In the records that follow, the lines from the one containing "to install jax" to the one containing "JAX, >1000x faster with Autograd and XLA support.", inclusive, are to be given again exactly.
BEGIN INFORMATION PROVIDED
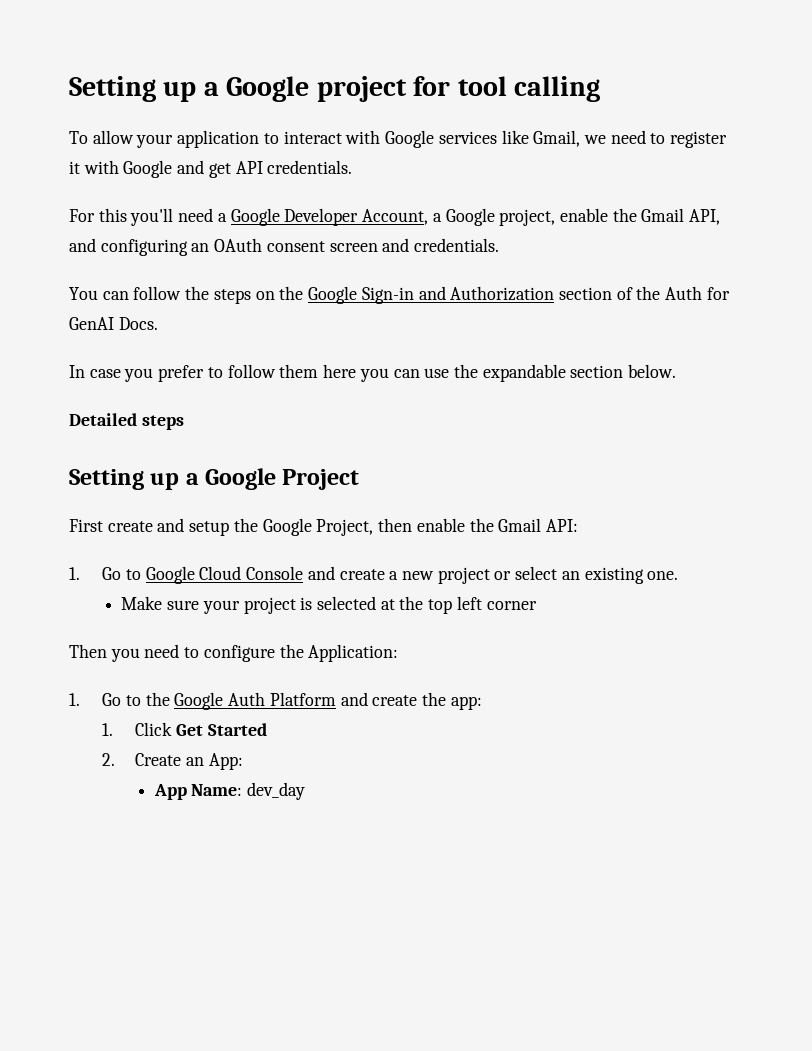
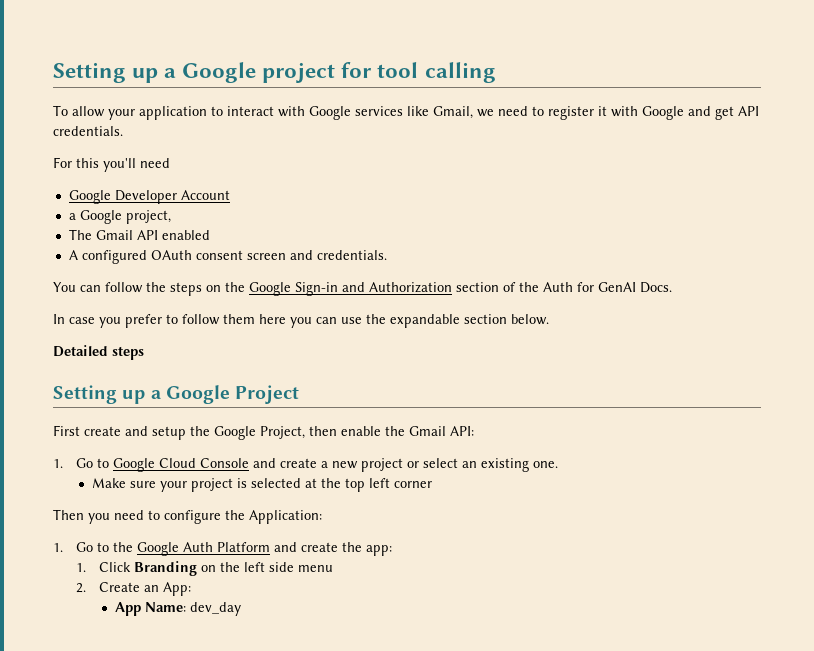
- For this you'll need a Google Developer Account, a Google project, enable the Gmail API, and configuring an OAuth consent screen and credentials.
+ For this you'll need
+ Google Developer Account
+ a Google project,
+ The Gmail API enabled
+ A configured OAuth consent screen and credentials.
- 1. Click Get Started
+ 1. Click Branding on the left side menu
END INFORMATION PROVIDED
BEGIN INFORMATION PROVIDED
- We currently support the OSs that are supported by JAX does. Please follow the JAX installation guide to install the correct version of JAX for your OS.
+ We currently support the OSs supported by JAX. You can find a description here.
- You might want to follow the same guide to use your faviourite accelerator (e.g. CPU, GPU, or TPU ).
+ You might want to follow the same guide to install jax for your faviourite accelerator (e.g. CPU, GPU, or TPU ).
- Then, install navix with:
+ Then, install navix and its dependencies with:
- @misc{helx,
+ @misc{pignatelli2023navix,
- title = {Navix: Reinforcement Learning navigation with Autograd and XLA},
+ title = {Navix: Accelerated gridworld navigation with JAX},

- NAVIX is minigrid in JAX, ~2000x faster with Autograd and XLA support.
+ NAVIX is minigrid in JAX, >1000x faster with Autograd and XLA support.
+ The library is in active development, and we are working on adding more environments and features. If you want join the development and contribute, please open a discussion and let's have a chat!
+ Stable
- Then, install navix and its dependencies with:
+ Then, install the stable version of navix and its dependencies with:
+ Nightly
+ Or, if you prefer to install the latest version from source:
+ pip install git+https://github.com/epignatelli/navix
END INFORMATION PROVIDED
[TASK RESPONSE]:
+ You might want to follow the same guide to install jax for your faviourite accelerator (e.g. CPU, GPU, or TPU ).
- Then, install navix with:
+ Then, install navix and its dependencies with:
- @misc{helx,
+ @misc{pignatelli2023navix,
- title = {Navix: Reinforcement Learning navigation with Autograd and XLA},
+ title = {Navix: Accelerated gridworld navigation with JAX},

- NAVIX is minigrid in JAX, ~2000x faster with Autograd and XLA support.
+ NAVIX is minigrid in JAX, >1000x faster with Autograd and XLA support.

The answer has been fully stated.